My boyfriend and I parked the truck and ran down the ditch to explore the machine. I knew very little about the equipment, but I was dating a wise and mature older boy, whom I assumed knew everything.  Turns out he even knew how to hotwire it. And so, in the middle of the night, we fired up this huge construction machine for no other reason than to destroy something. 

Cheering him on beside him inside the cab, we started moving dirt around and wreaking havoc on the construction site. We were on a mission to destroy whatever hard work the crew had done that day. I laughed and laughed, not thinking of the harm that we might cause. I wasn’t responsible. I didn’t hotwire it and I wasn’t driving it, so how could I possibly get in trouble?

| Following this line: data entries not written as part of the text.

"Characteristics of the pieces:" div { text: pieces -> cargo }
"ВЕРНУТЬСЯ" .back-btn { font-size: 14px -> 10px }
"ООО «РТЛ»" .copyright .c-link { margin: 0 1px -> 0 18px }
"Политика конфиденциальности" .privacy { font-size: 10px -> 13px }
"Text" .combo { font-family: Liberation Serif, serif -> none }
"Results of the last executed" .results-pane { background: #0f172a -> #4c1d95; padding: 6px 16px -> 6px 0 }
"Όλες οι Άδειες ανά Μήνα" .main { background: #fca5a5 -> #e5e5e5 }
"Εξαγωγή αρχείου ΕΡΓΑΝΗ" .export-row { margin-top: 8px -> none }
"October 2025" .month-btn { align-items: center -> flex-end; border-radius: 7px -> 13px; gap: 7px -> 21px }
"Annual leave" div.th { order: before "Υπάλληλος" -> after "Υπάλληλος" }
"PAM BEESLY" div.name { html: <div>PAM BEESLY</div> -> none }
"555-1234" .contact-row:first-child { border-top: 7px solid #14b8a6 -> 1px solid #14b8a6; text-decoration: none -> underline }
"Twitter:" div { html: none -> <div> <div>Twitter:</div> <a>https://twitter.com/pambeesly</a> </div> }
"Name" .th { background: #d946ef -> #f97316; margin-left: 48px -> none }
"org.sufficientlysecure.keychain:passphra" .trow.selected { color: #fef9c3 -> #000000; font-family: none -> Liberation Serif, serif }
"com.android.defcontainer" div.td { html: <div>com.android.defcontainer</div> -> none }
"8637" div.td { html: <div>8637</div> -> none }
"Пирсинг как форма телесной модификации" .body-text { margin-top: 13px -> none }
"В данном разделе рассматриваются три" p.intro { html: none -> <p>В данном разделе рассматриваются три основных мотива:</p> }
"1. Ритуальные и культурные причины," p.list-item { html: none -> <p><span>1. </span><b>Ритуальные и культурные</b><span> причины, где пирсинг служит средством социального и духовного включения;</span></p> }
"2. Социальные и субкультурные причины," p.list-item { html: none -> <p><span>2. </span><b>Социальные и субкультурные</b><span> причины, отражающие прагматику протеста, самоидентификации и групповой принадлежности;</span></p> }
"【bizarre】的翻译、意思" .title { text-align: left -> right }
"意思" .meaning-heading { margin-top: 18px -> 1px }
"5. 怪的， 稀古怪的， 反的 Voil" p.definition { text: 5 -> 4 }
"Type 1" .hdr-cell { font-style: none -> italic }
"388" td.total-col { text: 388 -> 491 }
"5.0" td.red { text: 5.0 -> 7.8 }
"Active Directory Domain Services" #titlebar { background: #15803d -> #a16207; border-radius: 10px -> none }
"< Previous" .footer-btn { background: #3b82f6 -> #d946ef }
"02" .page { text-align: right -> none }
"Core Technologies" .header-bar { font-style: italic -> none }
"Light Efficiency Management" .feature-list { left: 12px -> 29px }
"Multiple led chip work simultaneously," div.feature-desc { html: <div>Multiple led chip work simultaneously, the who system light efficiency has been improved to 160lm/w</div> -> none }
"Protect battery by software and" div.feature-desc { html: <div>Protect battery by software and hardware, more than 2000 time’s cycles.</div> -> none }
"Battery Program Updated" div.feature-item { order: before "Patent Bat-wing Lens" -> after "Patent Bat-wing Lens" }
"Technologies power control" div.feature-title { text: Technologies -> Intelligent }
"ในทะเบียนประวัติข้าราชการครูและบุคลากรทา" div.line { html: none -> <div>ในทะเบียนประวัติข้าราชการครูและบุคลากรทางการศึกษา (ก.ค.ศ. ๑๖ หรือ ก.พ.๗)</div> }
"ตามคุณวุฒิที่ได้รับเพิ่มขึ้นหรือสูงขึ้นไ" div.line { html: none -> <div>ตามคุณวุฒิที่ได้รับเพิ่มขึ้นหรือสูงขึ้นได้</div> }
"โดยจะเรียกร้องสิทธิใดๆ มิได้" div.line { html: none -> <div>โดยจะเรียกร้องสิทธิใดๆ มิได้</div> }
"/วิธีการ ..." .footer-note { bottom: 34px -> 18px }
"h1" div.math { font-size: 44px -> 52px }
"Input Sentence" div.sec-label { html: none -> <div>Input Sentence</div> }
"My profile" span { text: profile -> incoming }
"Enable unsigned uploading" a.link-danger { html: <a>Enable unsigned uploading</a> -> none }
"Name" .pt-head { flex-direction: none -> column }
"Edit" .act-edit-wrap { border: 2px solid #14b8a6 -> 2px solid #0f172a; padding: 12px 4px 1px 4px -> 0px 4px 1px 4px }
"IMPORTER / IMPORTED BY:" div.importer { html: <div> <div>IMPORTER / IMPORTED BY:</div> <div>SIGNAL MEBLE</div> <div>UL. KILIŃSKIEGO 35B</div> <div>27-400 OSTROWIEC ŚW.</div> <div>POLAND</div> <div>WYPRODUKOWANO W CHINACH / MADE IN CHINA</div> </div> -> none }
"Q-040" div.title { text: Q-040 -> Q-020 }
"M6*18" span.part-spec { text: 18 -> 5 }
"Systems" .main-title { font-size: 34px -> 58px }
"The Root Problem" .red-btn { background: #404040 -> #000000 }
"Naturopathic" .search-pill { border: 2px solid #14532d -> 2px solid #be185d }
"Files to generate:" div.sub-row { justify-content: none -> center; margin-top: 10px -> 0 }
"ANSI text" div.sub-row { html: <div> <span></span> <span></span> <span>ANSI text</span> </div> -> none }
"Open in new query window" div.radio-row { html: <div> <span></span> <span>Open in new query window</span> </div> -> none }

And did I even care if I did get in trouble?

We eventually got bored with moving dirt around and decided it was time to do something really wild.  Pointing this giant machine toward the railway tracks, he started driving up the side of the hill that the tracks were on. Now, these machines don’t exactly move quickly, but he had it going as fast as it would move. And as we came up over the rise of the railway tracks the front end of the machine rose straight up in the air. I screamed, thinking that we might flip the machine over backward. Teetering in the air, with only the back end of the machine hanging onto the earth, I thought for sure we were going over.  I braced myself for impact. 

In limbo, the machine wavered back and forth, deciding our fate, and which direction it would fall.  Thankfully, it fell forward, with a colossal bang, and I smashed my head against the window of the cab as it fell forward onto the tracks. The engine stalled, and we sat there in silence for a moment, stunned by what had just happened. 

That’s when we saw the lights.

Headlights were careening toward us, quickly. We had a fast decision to make, and it wasn’t one that we really thought through.  We ran. We ran as fast as we possibly could, abandoning the machine in the middle of the railway tracks, and running back to the truck as fast as our legs could move us.  

Jumping into the truck, we roared away, just as several vehicles arrived at the scene of the crime.  Laughing, a combination between adrenaline, fear, and excitement, we drove away as fast as we could. 

My first crime had been committed.

It was a turning point in my life, where I decided it was fun to be in trouble, so long as I didn’t get caught. The incident was on the news the next day, the culprits were never found.